When asked about Rest being optioned, Ventimiglia responded, “That seems to be the thing to do these days—make a comic and make it into a movie—and, you know, that’s always a possibility […] if the book gets made into a movie…awesome; if not, we’ve made a great book.” An audience member joked with Milo about the potential of having more time—only to have Ventimiglia take his question very seriously; considering the potential of having more time to spend with his family and to be able to work more, as well as play more.

Another member of the audience asked Milo what his greatest challenge was crossing over into the comic world; he responded, “Being accepted,” and remarked about the success of Heroes coming from places like Comic-Con. He pointed out his father in the audience—and reminded the audience about his early exposure to comics via his father. He added, “I just wanted to be accepted into this community—this isn’t about vanity—I just wanted to make a great comic and give back to…and now I’m getting emotional…and give back to the world that actually gave me a great deal of enjoyment growing up.”

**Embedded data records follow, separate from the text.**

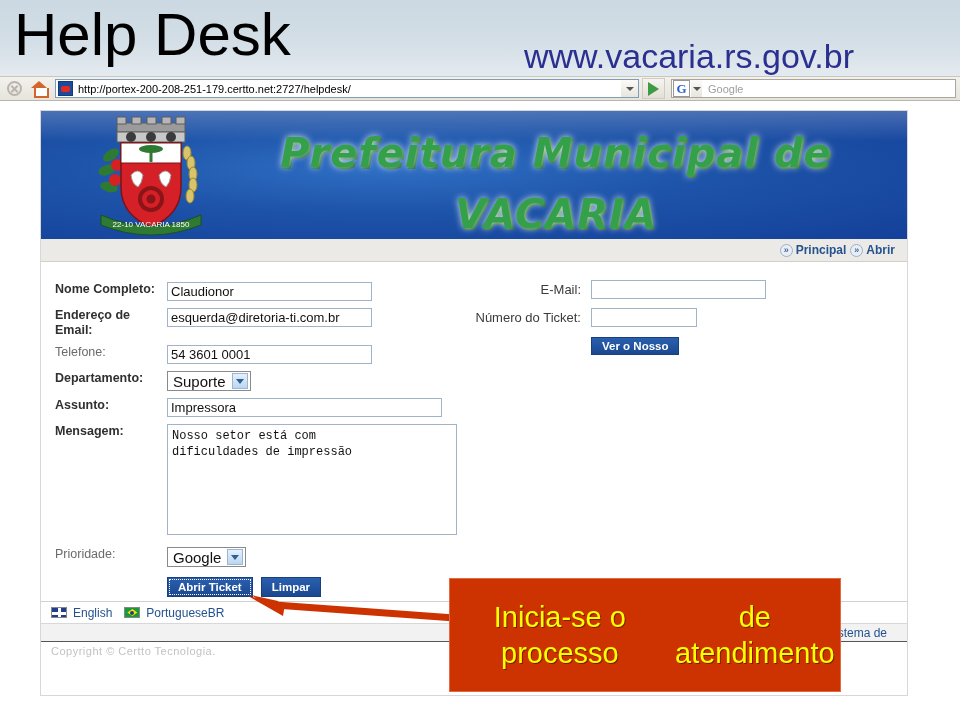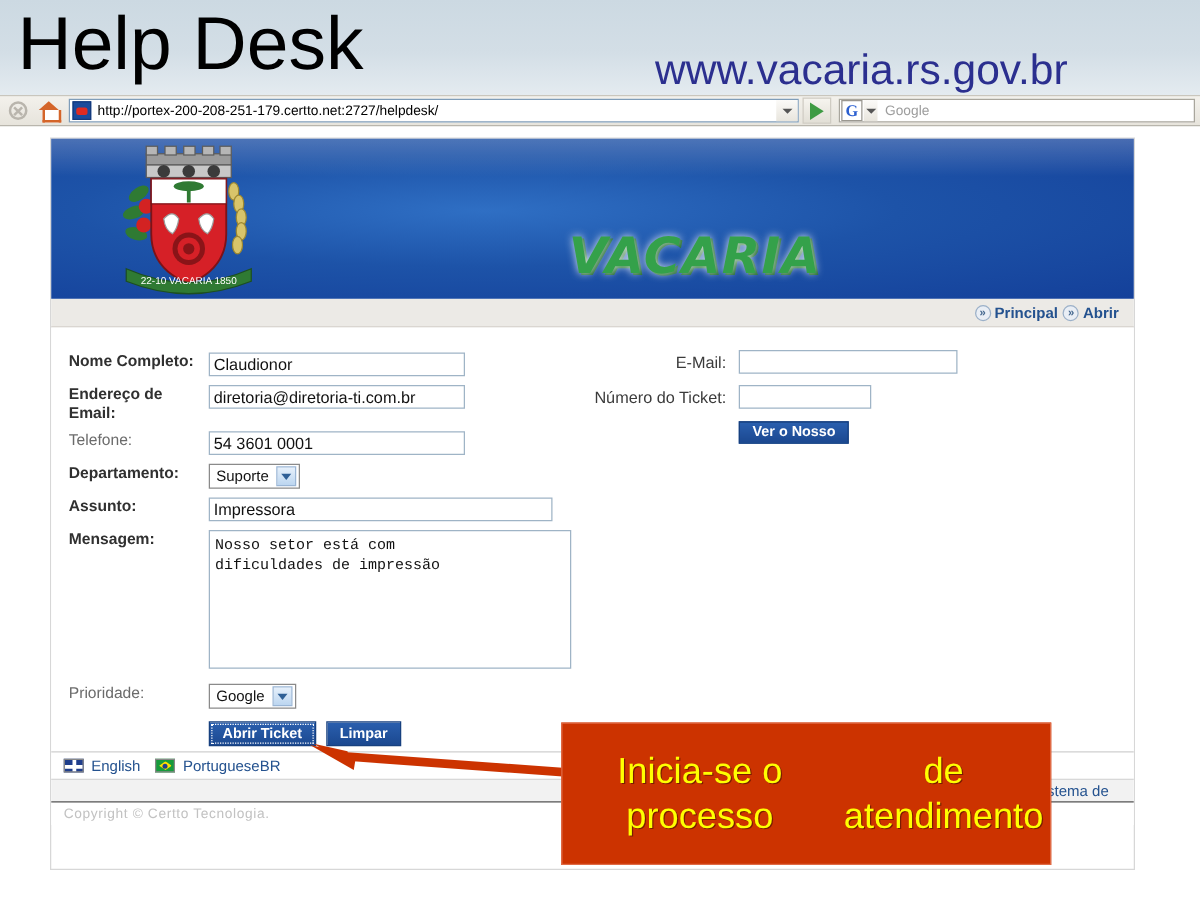"Prefeitura Municipal de" span { html: none -> <span>Prefeitura Municipal de</span> }
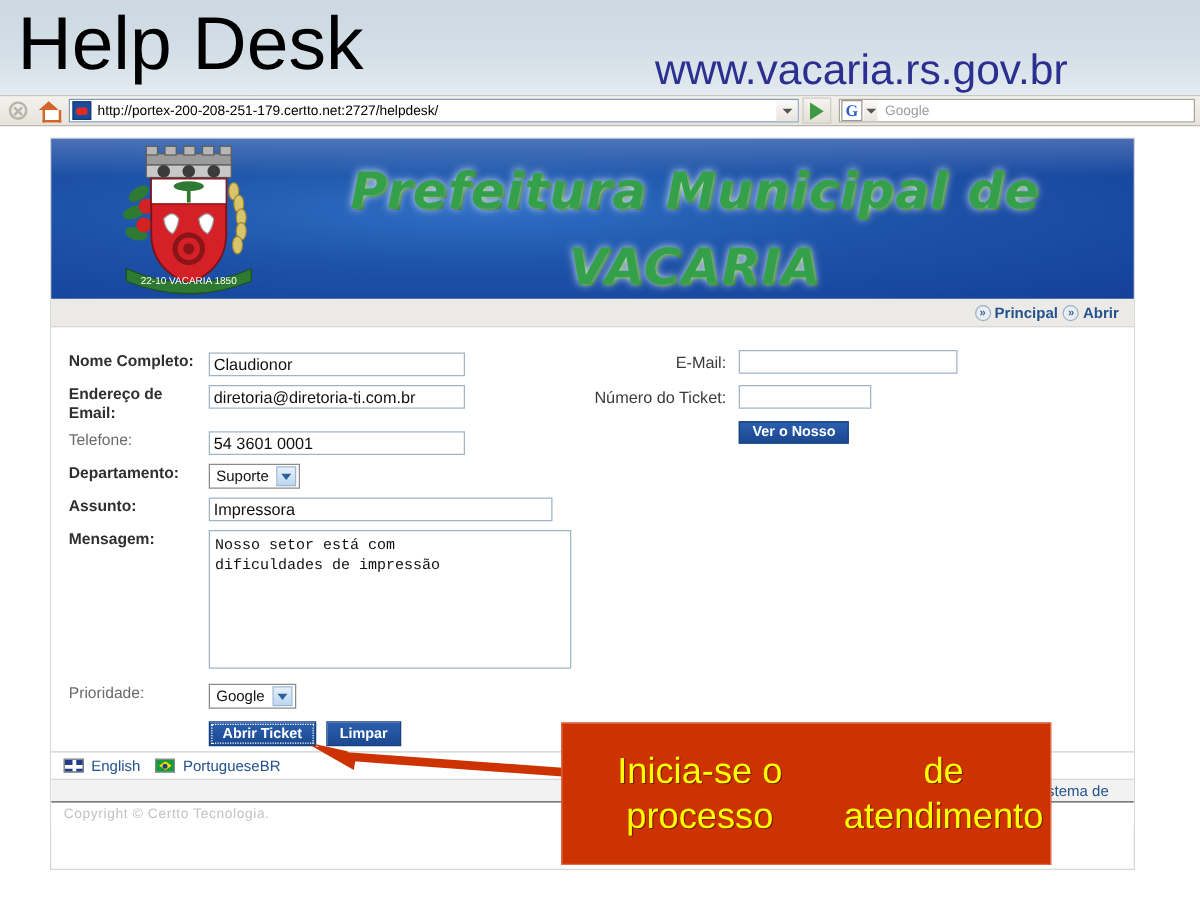"diretoria@diretoria-ti.com.br" div.finput { text: diretoria@diretoria-ti.com.br -> esquerda@diretoria-ti.com.br }
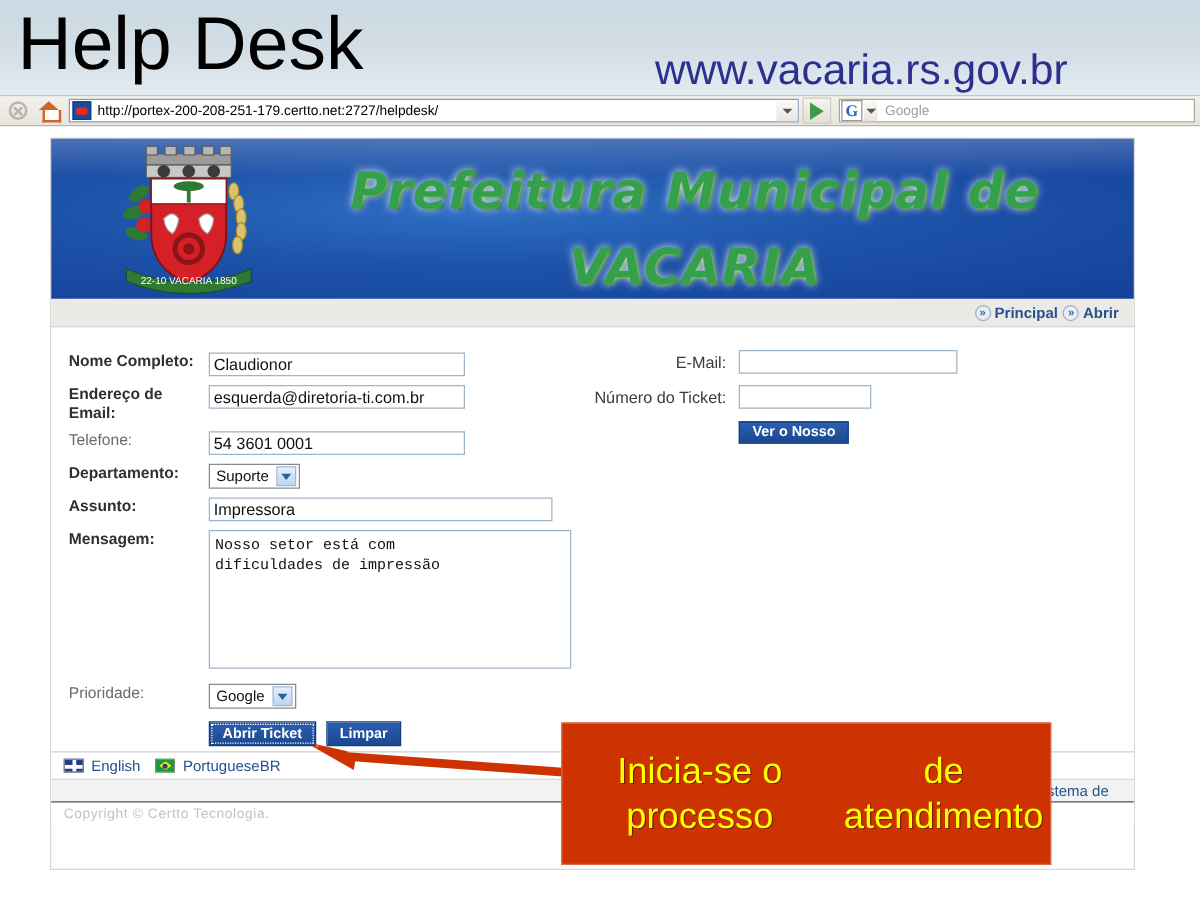"Suporte" .fselect { font-size: 12px -> 15px }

An audience member asked about the effects of the drug in REST and how it affects John’s relationships with his family and friends. Powers spoke about the fact that Barrett—because of his situation—isn’t very connected to his family and that this story is also about a reconnection with a really good friend who is also involved with the project that he becomes involved with.

The last question to the panel involved “waking nightmares” and hallucinations as a side effect of sleep deprivation. Ventimiglia responded, “We’re kind of blending the lines of what’s real, what isn’t and what’s in a dream. The readers are going to be very interested in finding out what is going on in these characters’ heads as they are on the drug. In closing, Milo expressed a great deal of gratitude on behalf of himself and Russ Cundiff for being able to work with Mark Powers, Shawn McManus and the folks at Devil’s Due.